Te proponho um encontro com as amigas para falar sobre dinheiro. Se você sentiu que o clima pesou com essa ideia direta, pressuponho que precise lidar, internamente e junto a elas, com um tabu. Seriam traumas? Crenças limitantes? Vergonha de expor a escassez ou até a abundância? A desconfiança em revelar segredos? Ui, segredos!
Sim, precisamos contestar o que parece ser natural, aquilo que pode ser uma consequência estrutural. No caso, o que você faz com o seu dinheiro ou com a falta dele. É menos sobre quantidade e mais sobre o seu comportamento em relação à sua situação financeira.

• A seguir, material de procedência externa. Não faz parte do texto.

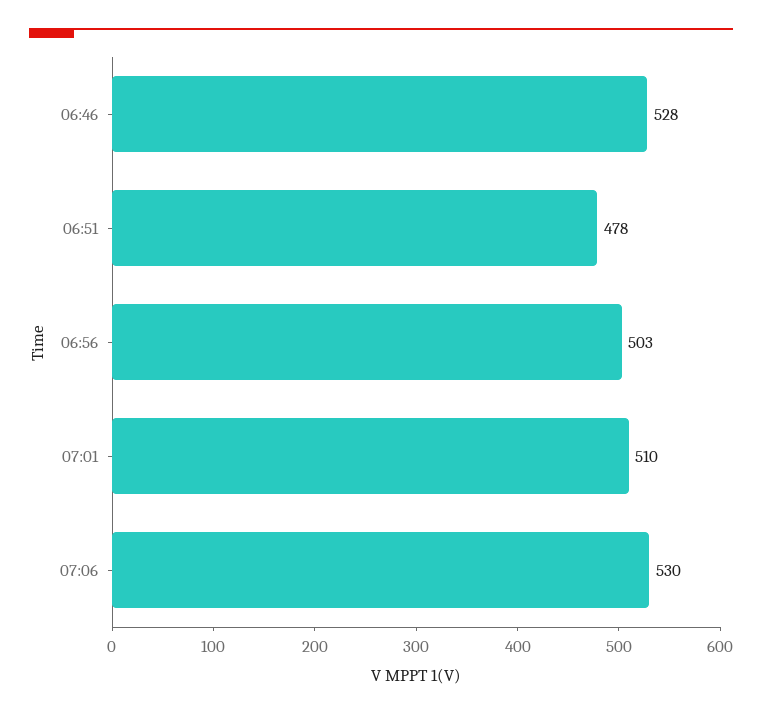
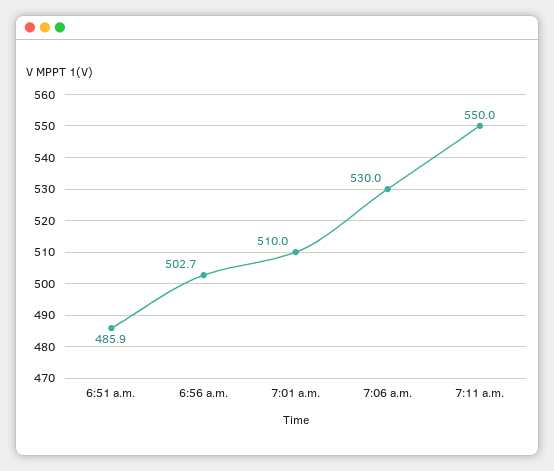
06:46: 528 -> none
06:51: 478 -> 485.9
7:11 a.m.: none -> 550

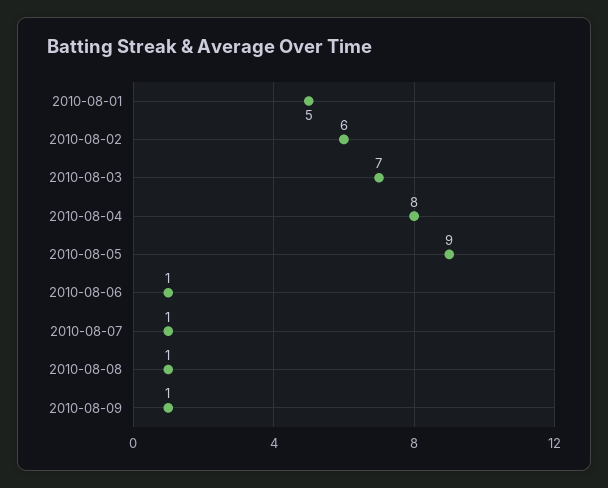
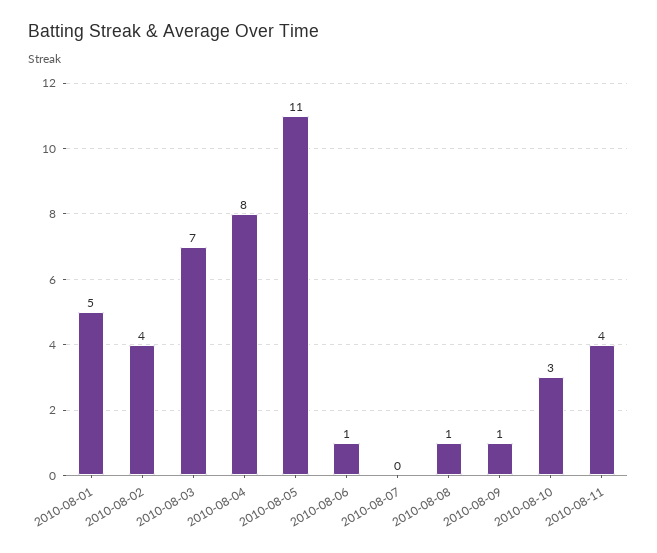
2010-08-02: 6 -> 4
2010-08-05: 9 -> 11
2010-08-07: 1 -> 0
2010-08-10: none -> 3
2010-08-11: none -> 4

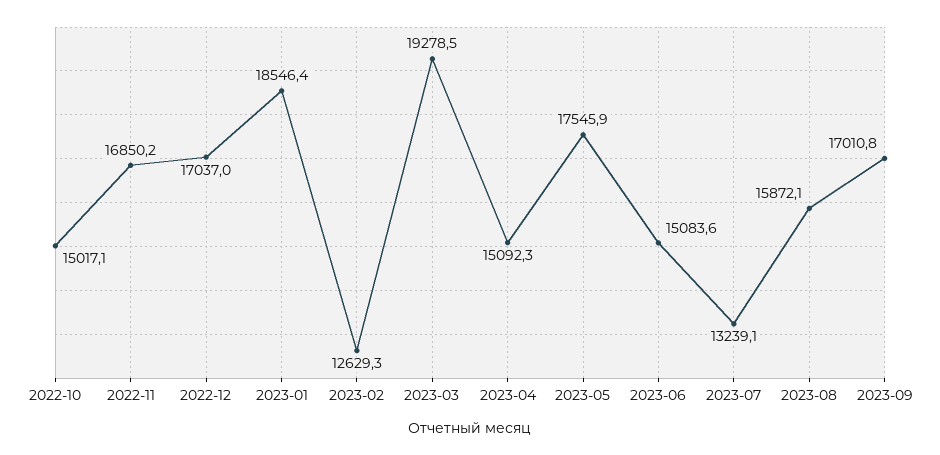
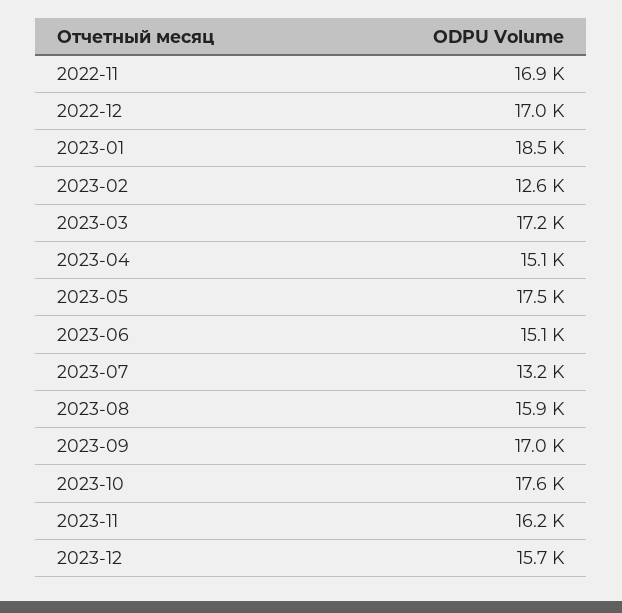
2022-10: 15017.1 -> none
2023-03: 19278.5 -> 17200
2023-10: none -> 17600
2023-11: none -> 16200
2023-12: none -> 15700

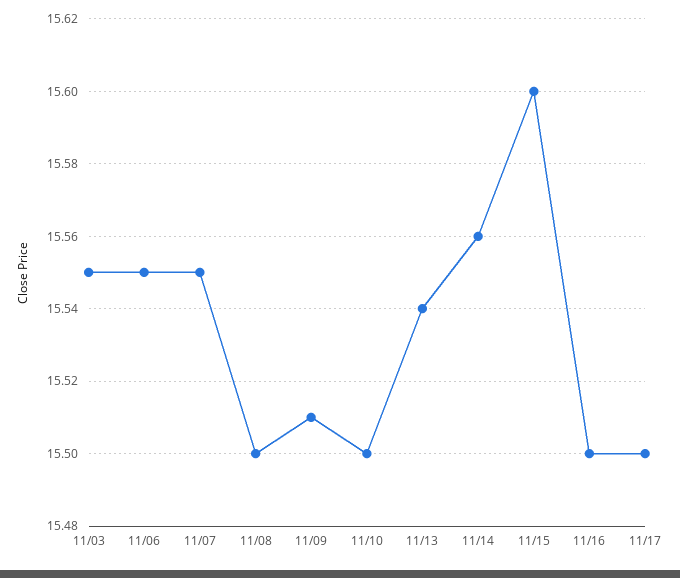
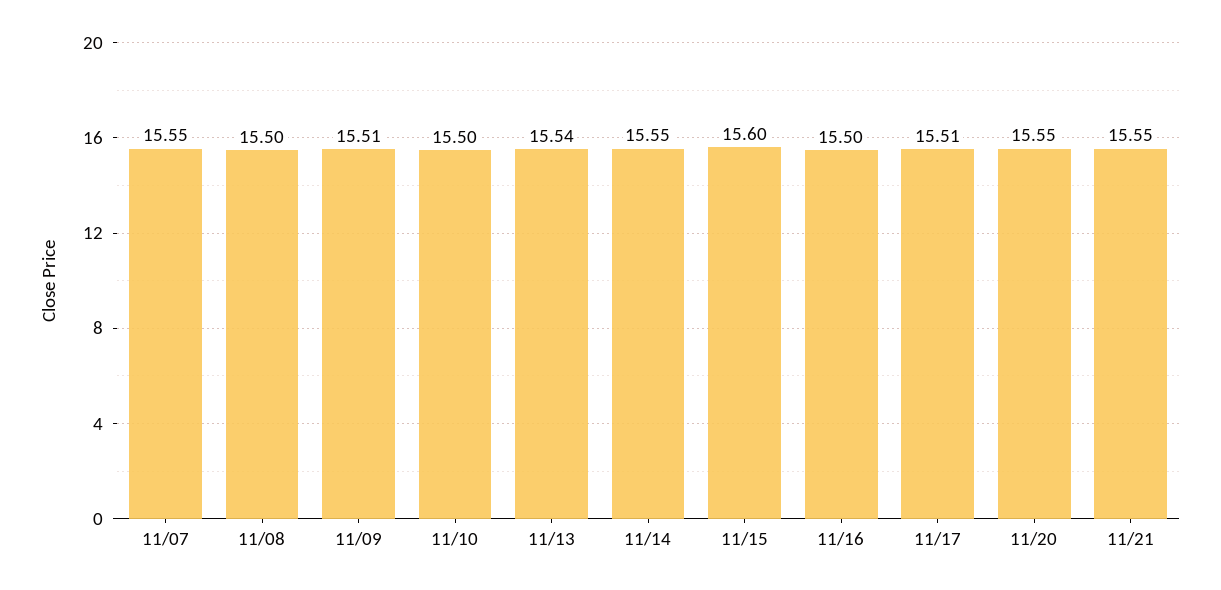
11/03: 15.55 -> none
11/06: 15.55 -> none
11/14: 15.56 -> 15.55
11/17: 15.5 -> 15.51
11/20: none -> 15.55
11/21: none -> 15.55

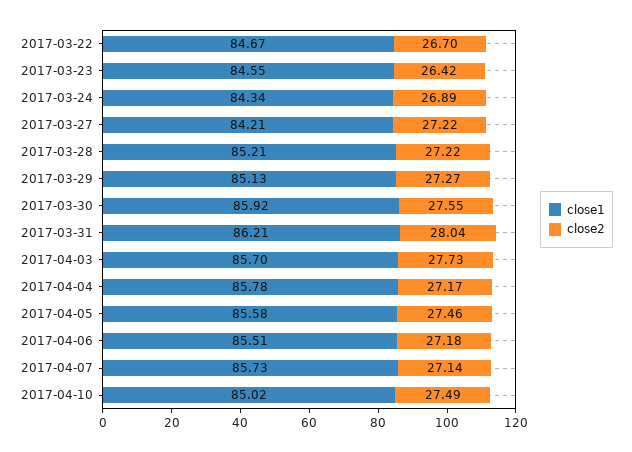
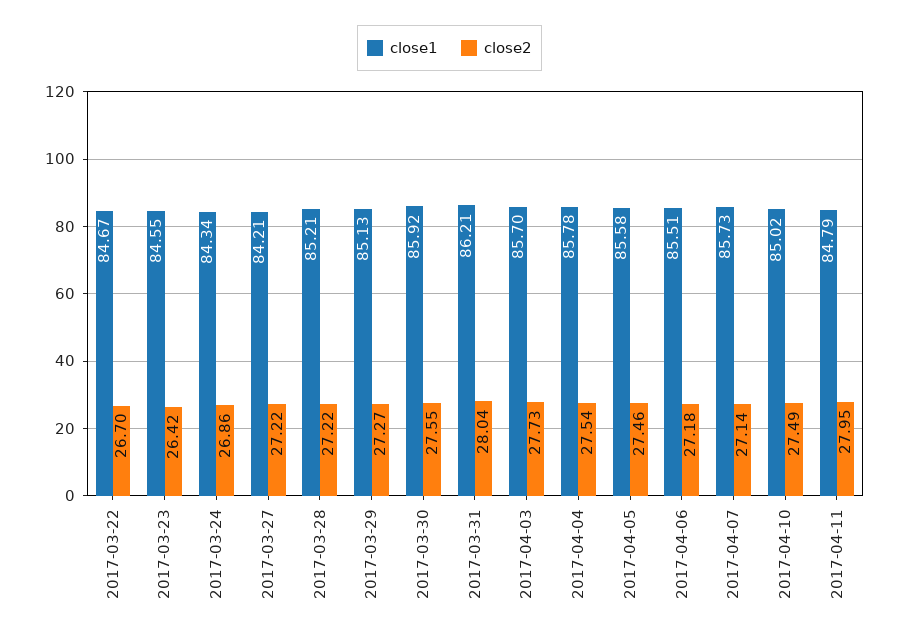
close2, 2017-03-24: 26.89 -> 26.86
close2, 2017-04-04: 27.17 -> 27.54
close1, 2017-04-11: none -> 84.79
close2, 2017-04-11: none -> 27.95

Eu participo de um grupo de leitura batizado de “Mulheres que leem com bolo”, uma brincadeira, um tanto irônica, com o livro Mulheres que Correm com Lobos, de Clarissa Pinkola Estés. Nunca vi uma fatia sequer.

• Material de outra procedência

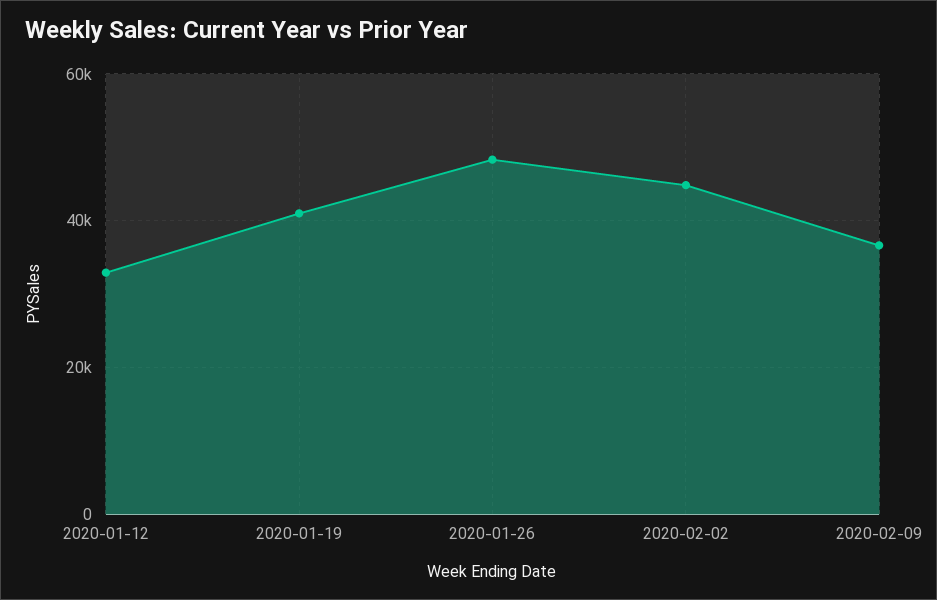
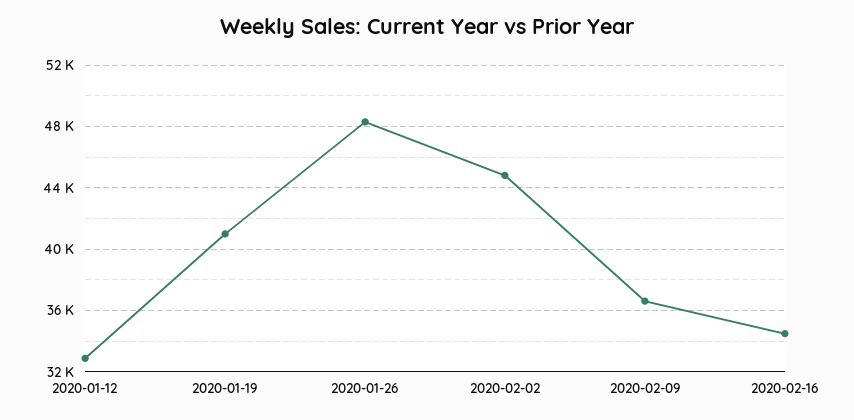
2020-02-16: none -> 34500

Ops, mentira minha. Uma vez uma amiga levou um bolo, sim, de padaria chique, de cenoura com cobertura de chocolate. É o meu preferido. Voltou com ele intacto. Era menos sobre açúcar e mais sobre uvas, para brincar com a frase séria do parágrafo anterior.
Com vinho e petisquinhos, a conversa rende noite adentro. Na mesa, falamos sobre o livro do mês, mas muitas outras coisas, do excesso do tempo de tela do filho ao sexo, em dois segundos. Quanto mais falamos, mais temos referências, mais aprendemos.

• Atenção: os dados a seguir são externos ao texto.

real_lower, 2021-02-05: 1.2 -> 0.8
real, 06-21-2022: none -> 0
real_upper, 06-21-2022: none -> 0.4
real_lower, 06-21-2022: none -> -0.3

Quanto mais tarde da noite, ou, arrisco dizer, quanto mais tempo de conversa com presença e atenção independentemente do horário, mais “segredos”. Ménage? Oi? Entre uma revelação aqui e outra ali, qualquer assunto ganha a mesma naturalidade.
Volto agora à questão chave: por que não um papo aberto e honesto sobre dinheiro? Na noite em que nos encontramos para debater o livro Tudo Sobre o Amor: Novas Perspectivas, da bell hooks, falamos sobre o letramento de gênero, o de raça e também sobre o de amor. Amor não seria uma boa matéria para fazer parte da Base Nacional Comum Curricular (BNCC)? Ter educação financeira no currículo me parece mais óbvio ainda.
O que é letramento financeiro?
Letramento é uma palavra que muito se fala hoje (ainda bem!). Portanto, introduzo aqui mais uma derivação: letramento financeiro ou, como alguns preferem dizer, literacia financeira.
E uso os temas dos títulos da obra de hooks para inspirar abordagens quando a pauta central for dinheiro: clareza, justiça, honestidade, compromisso, espiritualidade, valores, ganância, comunidade, reciprocidade, romance, perda, cura e destino.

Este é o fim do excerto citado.